### Activity
What are the lines below, starting at the line containing "text: продукция ->" and ending at the line containing "text: Сырая ->"? Write them out exactly, ends included, without pictures.

### Data shown

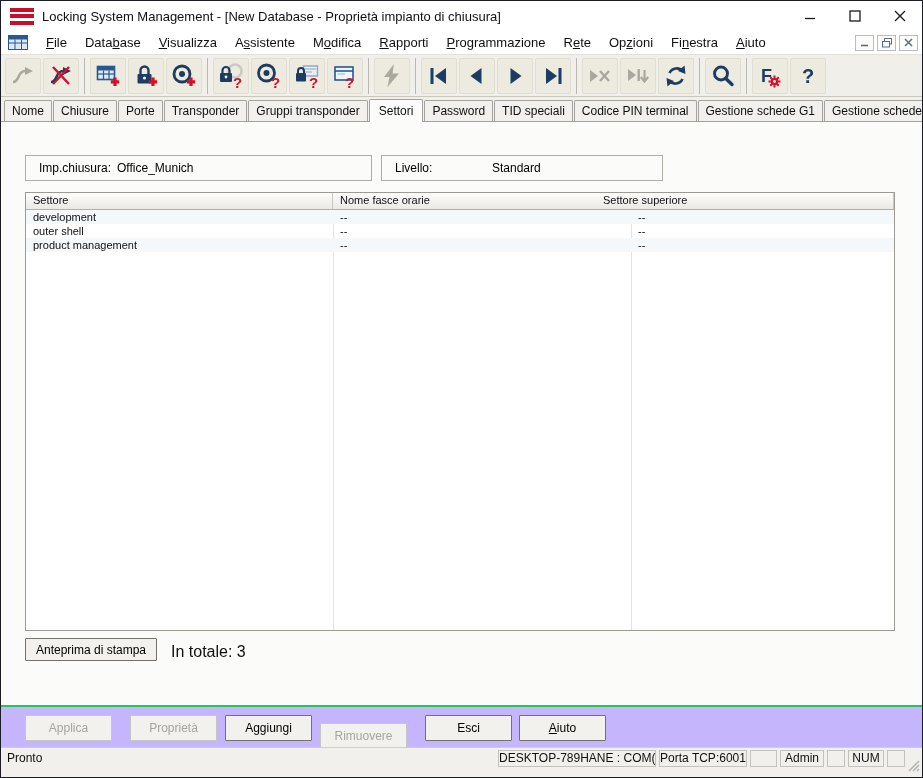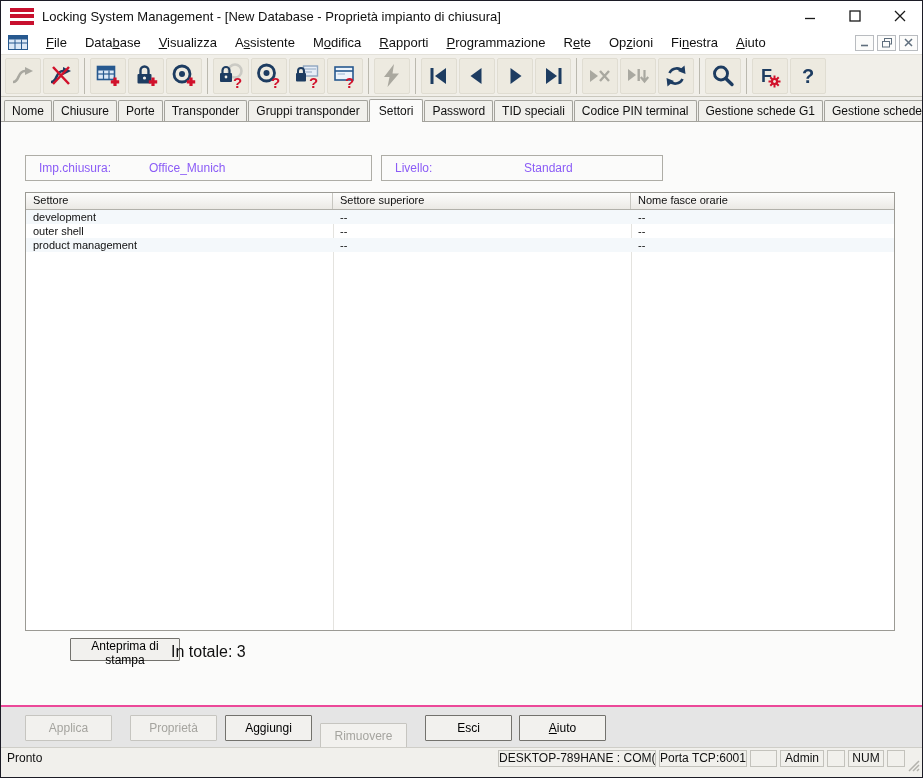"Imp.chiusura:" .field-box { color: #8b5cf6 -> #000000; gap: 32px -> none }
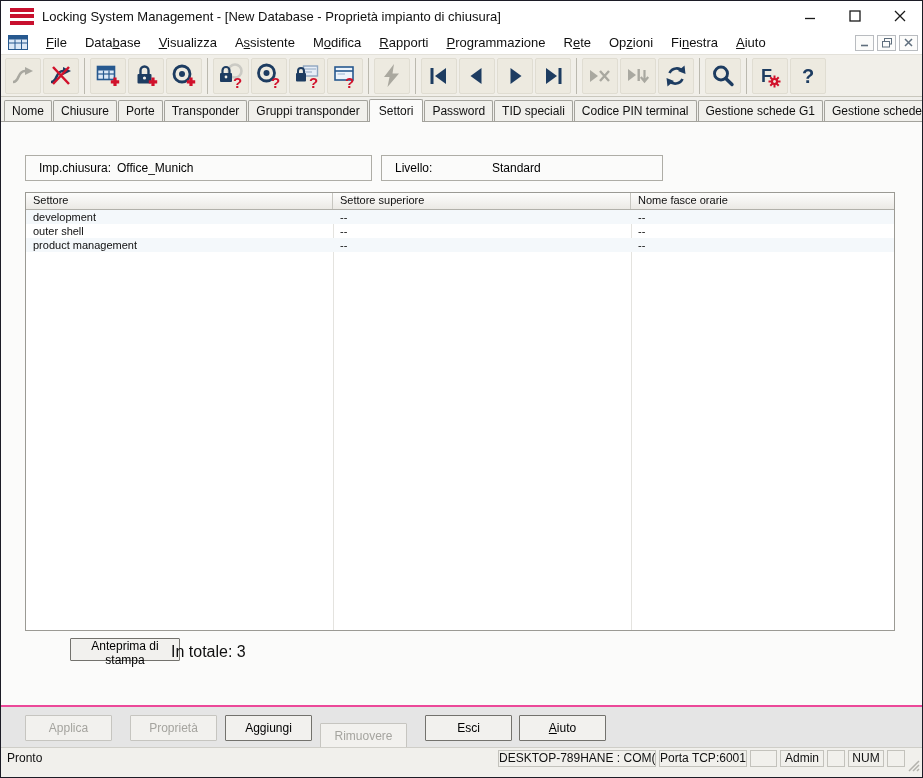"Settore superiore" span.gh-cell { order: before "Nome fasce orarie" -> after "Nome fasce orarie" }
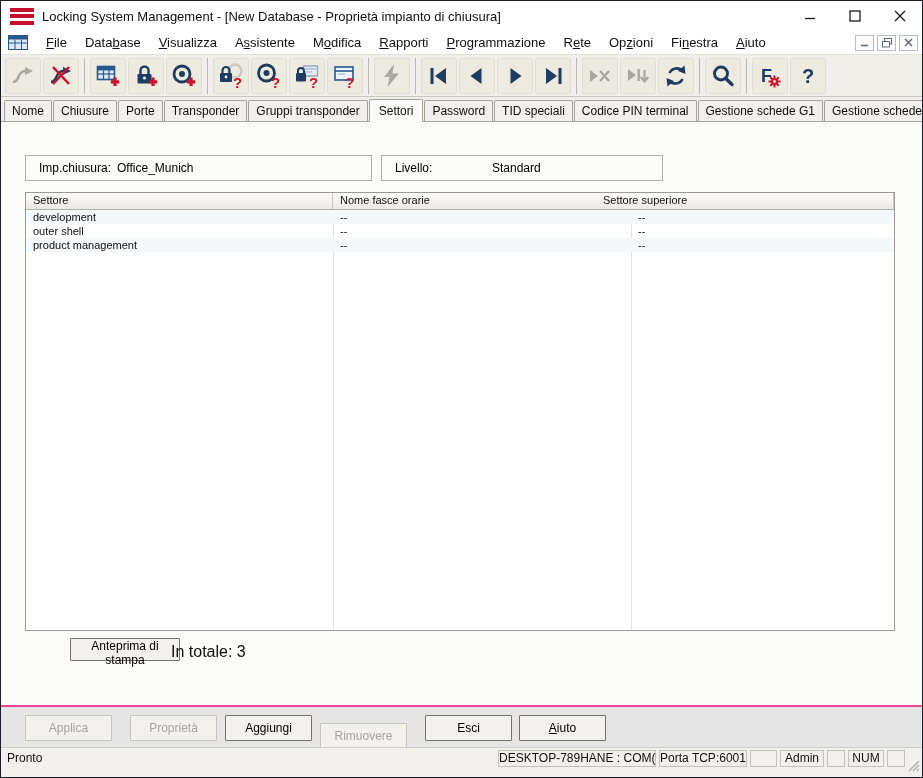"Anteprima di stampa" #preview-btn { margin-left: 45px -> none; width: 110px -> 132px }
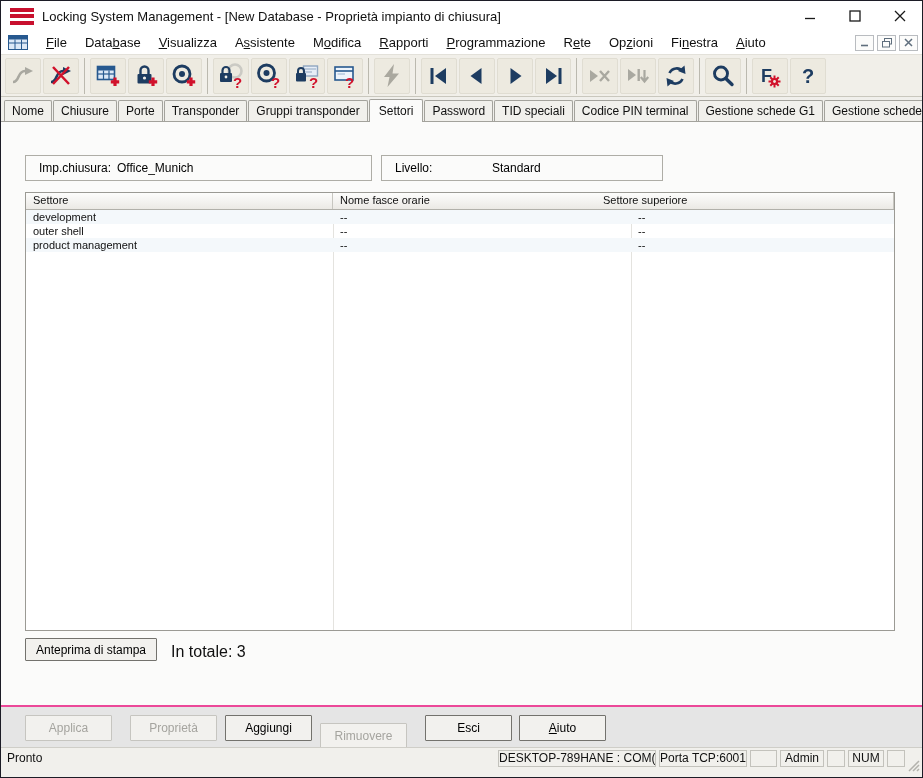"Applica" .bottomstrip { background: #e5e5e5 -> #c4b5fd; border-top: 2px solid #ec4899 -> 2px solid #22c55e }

---

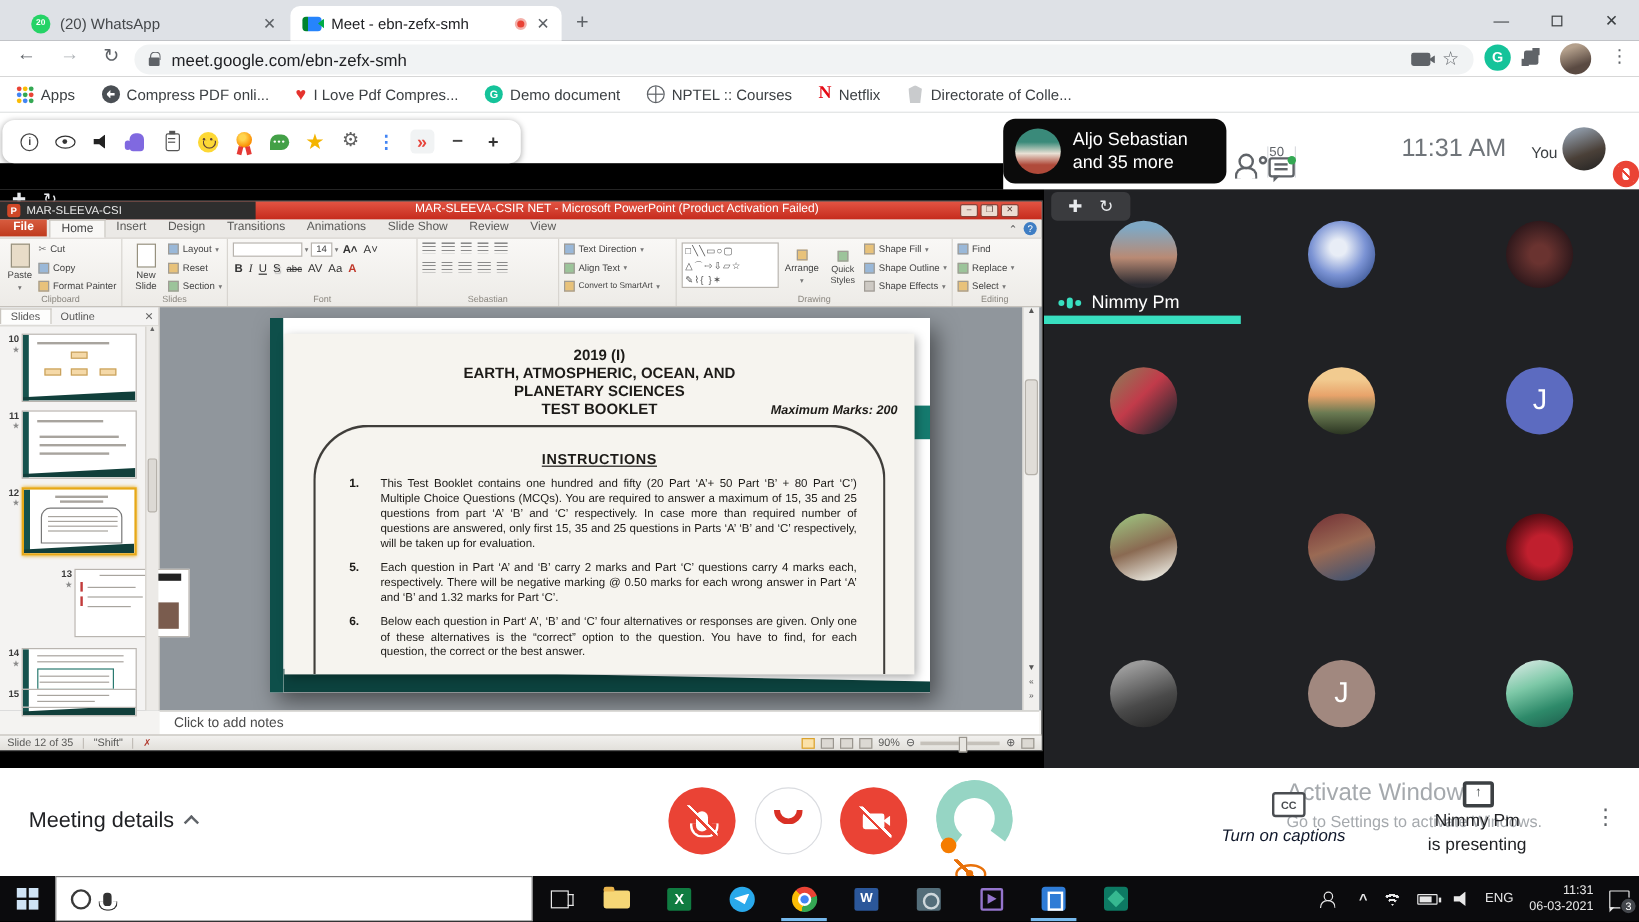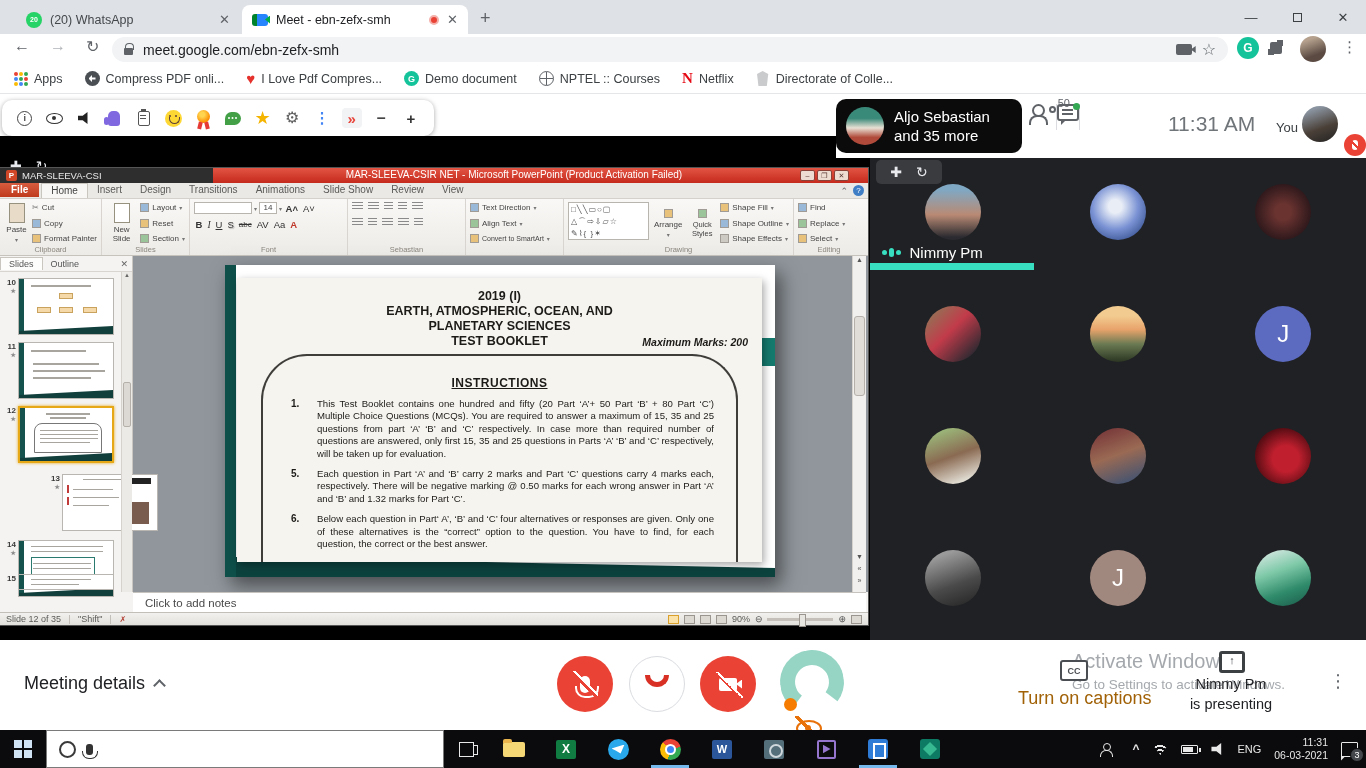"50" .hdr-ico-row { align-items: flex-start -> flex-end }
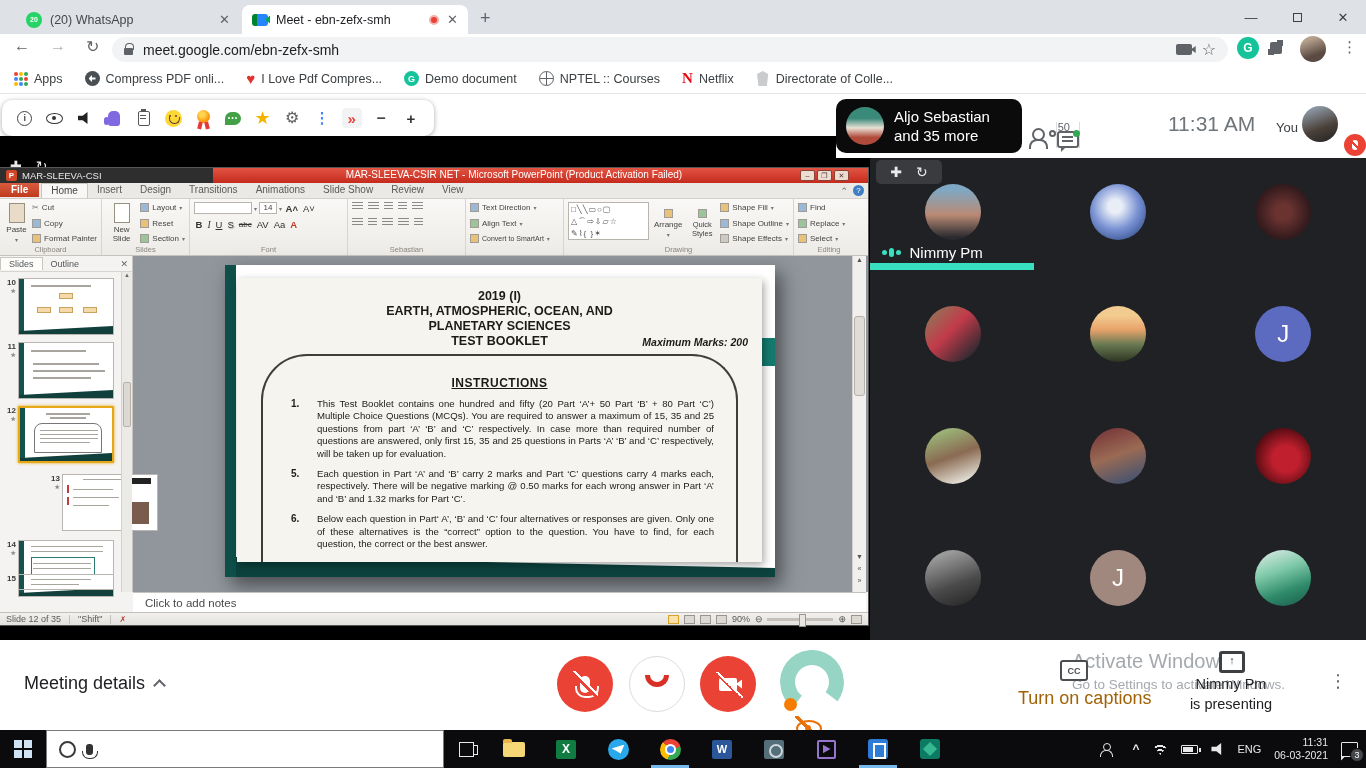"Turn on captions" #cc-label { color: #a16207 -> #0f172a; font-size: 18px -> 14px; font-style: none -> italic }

==

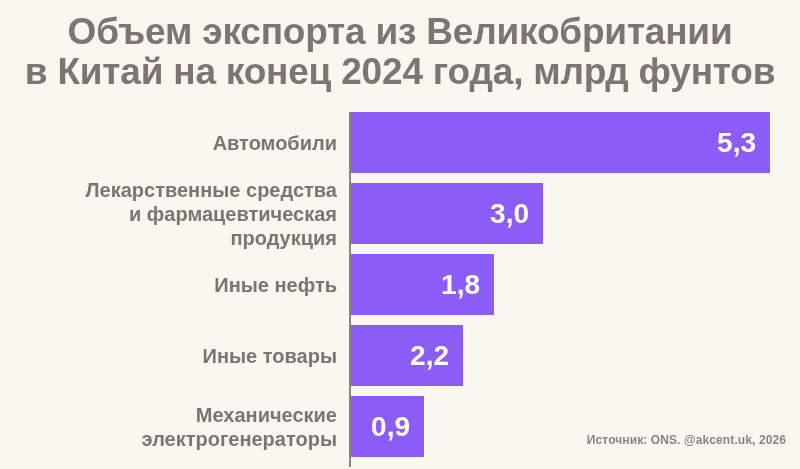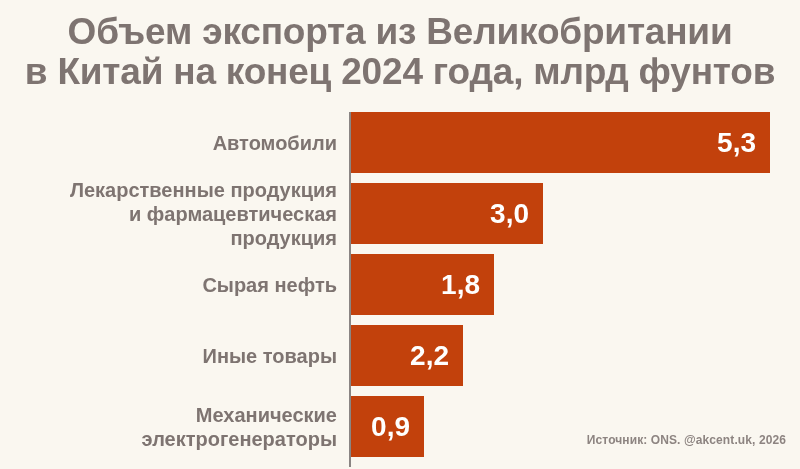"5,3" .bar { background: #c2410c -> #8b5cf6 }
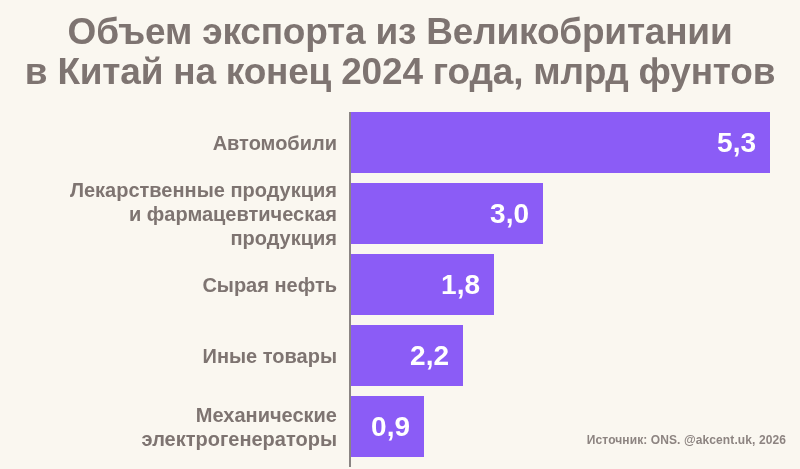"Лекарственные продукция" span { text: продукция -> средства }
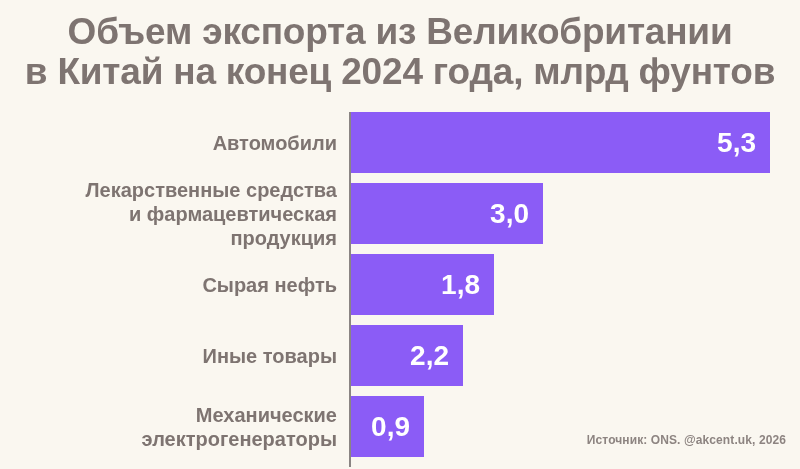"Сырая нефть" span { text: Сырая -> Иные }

### Solution for this task
"Лекарственные продукция" span { text: продукция -> средства }
"Сырая нефть" span { text: Сырая -> Иные }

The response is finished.